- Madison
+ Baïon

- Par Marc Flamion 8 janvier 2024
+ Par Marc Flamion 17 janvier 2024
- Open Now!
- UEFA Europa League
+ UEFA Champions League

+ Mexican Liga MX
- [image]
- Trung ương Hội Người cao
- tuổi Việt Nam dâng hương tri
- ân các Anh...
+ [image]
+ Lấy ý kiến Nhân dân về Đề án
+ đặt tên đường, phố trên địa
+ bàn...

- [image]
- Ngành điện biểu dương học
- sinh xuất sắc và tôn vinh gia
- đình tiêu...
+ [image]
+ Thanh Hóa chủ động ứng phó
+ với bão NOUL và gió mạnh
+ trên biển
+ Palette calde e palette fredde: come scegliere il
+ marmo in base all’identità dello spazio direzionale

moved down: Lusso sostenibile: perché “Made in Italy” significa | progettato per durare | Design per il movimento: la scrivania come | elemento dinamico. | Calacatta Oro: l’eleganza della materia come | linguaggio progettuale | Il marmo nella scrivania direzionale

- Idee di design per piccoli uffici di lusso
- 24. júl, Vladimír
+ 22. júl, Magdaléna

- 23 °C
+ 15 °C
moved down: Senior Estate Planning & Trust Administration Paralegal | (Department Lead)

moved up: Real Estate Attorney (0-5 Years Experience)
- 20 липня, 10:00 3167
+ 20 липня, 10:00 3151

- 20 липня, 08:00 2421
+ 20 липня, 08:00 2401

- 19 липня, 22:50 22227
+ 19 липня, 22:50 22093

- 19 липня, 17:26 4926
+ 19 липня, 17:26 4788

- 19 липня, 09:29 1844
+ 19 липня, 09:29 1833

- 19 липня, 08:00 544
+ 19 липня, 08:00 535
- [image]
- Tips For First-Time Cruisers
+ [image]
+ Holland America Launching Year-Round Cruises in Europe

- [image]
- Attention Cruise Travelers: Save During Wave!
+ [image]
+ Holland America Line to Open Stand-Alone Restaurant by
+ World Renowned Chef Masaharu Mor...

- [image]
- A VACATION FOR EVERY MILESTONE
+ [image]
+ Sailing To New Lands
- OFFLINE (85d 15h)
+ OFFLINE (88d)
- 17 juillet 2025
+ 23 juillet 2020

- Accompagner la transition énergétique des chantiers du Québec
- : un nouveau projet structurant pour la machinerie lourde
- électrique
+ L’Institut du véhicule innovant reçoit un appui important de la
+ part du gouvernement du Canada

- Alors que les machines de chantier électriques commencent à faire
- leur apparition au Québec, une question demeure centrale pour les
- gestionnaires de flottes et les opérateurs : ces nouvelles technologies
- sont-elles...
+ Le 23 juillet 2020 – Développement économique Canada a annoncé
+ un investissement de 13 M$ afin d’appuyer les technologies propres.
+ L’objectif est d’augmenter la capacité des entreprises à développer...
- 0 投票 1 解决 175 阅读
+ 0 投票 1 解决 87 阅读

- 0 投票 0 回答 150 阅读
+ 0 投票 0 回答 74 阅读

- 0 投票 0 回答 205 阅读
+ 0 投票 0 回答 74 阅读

**EXERCISE OBJECTIVE**
Output must be limited to the lines beginning with the one that contains "- leur apparition" and ending with the last line of the entries, reproduced exactly.

**OUTPUT OF THE TASK**
- leur apparition au Québec, une question demeure centrale pour les
- gestionnaires de flottes et les opérateurs : ces nouvelles technologies
- sont-elles...
+ Le 23 juillet 2020 – Développement économique Canada a annoncé
+ un investissement de 13 M$ afin d’appuyer les technologies propres.
+ L’objectif est d’augmenter la capacité des entreprises à développer...
- 0 投票 1 解决 175 阅读
+ 0 投票 1 解决 87 阅读

- 0 投票 0 回答 150 阅读
+ 0 投票 0 回答 74 阅读

- 0 投票 0 回答 205 阅读
+ 0 投票 0 回答 74 阅读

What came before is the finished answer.